> _RECORDS FOR THIS TASK_:
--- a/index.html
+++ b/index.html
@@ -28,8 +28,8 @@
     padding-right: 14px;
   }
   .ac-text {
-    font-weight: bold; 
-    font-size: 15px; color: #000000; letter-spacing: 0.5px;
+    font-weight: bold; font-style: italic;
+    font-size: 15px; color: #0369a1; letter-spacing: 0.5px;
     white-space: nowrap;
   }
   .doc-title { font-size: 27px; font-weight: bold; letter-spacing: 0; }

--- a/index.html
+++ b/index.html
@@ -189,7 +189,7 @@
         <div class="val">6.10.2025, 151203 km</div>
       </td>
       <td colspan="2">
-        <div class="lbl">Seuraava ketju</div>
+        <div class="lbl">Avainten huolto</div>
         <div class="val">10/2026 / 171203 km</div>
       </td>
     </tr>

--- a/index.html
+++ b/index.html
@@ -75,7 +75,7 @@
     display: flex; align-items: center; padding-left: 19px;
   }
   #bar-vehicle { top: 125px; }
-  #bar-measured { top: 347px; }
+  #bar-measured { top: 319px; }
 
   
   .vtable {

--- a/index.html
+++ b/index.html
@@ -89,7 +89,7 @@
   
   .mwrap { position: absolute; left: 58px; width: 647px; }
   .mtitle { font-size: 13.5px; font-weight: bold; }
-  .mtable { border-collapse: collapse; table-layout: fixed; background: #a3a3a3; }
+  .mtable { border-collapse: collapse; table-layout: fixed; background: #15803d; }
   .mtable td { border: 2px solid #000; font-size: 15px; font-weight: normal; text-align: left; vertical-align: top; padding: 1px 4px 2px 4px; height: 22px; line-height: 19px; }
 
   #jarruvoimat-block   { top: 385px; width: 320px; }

---

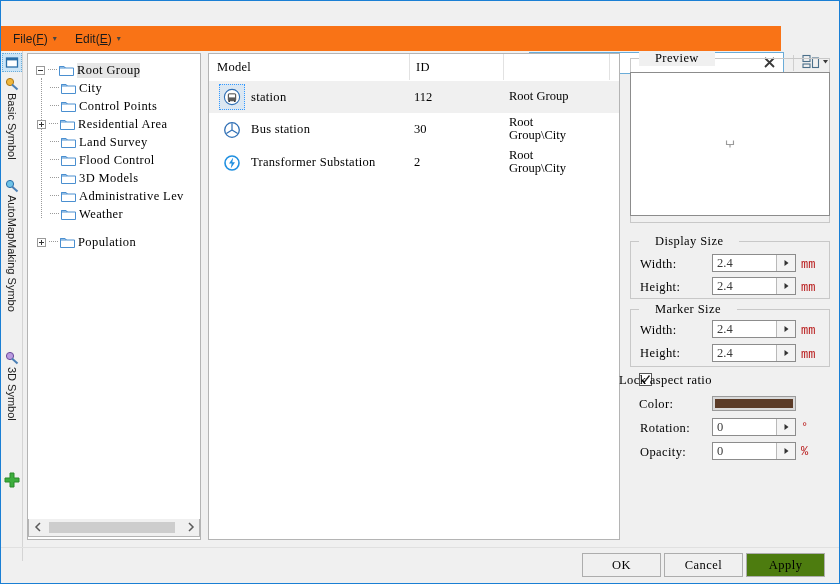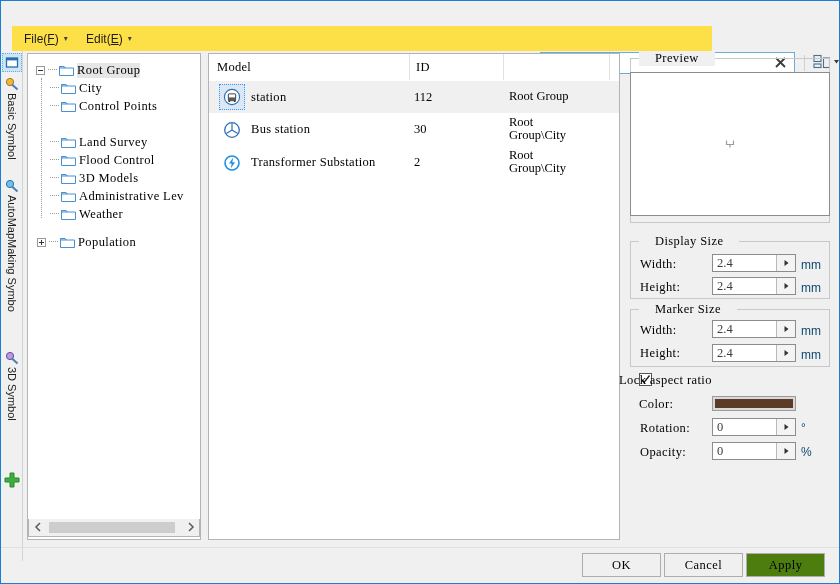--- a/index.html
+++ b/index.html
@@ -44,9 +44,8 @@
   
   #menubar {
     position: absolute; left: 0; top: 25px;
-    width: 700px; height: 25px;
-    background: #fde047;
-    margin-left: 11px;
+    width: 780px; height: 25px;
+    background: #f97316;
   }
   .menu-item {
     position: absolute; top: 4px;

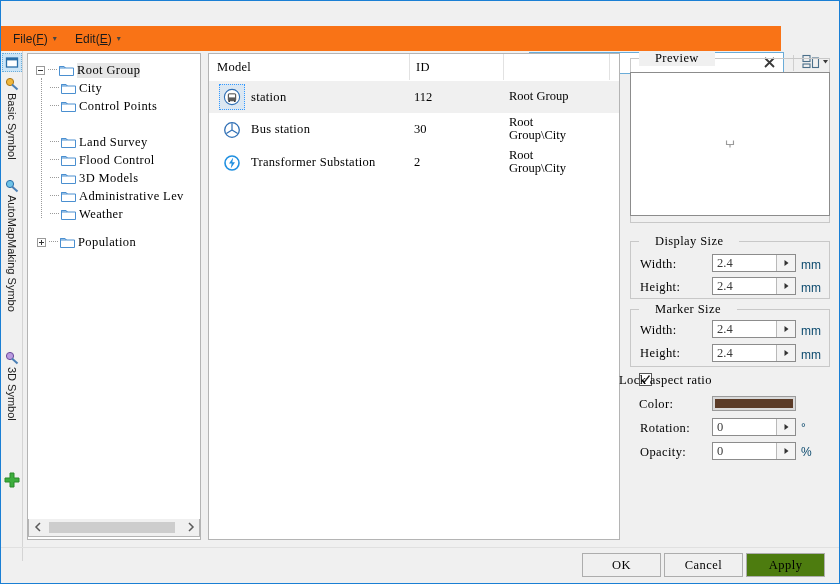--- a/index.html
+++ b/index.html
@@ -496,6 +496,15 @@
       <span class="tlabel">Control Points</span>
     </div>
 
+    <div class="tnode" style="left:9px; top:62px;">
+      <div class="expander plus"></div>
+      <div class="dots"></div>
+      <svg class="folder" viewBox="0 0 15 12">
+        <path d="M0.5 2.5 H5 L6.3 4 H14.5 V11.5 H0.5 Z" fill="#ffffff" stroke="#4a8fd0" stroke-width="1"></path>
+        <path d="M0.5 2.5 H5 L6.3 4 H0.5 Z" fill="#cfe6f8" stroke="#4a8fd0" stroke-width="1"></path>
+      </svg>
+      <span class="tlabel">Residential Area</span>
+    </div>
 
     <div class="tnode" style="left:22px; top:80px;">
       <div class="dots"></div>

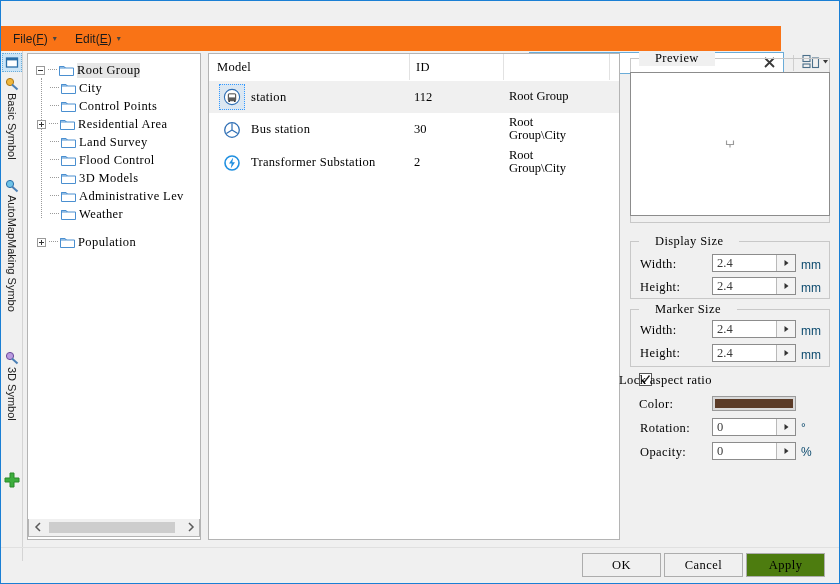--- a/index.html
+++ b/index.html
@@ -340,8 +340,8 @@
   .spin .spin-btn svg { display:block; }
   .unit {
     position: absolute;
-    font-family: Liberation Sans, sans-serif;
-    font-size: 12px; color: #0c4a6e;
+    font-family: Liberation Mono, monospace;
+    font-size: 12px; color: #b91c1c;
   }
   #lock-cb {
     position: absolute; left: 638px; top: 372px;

> _WORK TASK_:
Reproduce verbatim only the segment of the listing bounded by the line containing "Liberation Mono, monospace;" and the line containing "position: absolute; left: 638px;", with both boundary lines included.

> _ANSWER SECTION_:
+    font-family: Liberation Mono, monospace;
+    font-size: 12px; color: #b91c1c;
   }
   #lock-cb {
     position: absolute; left: 638px; top: 372px;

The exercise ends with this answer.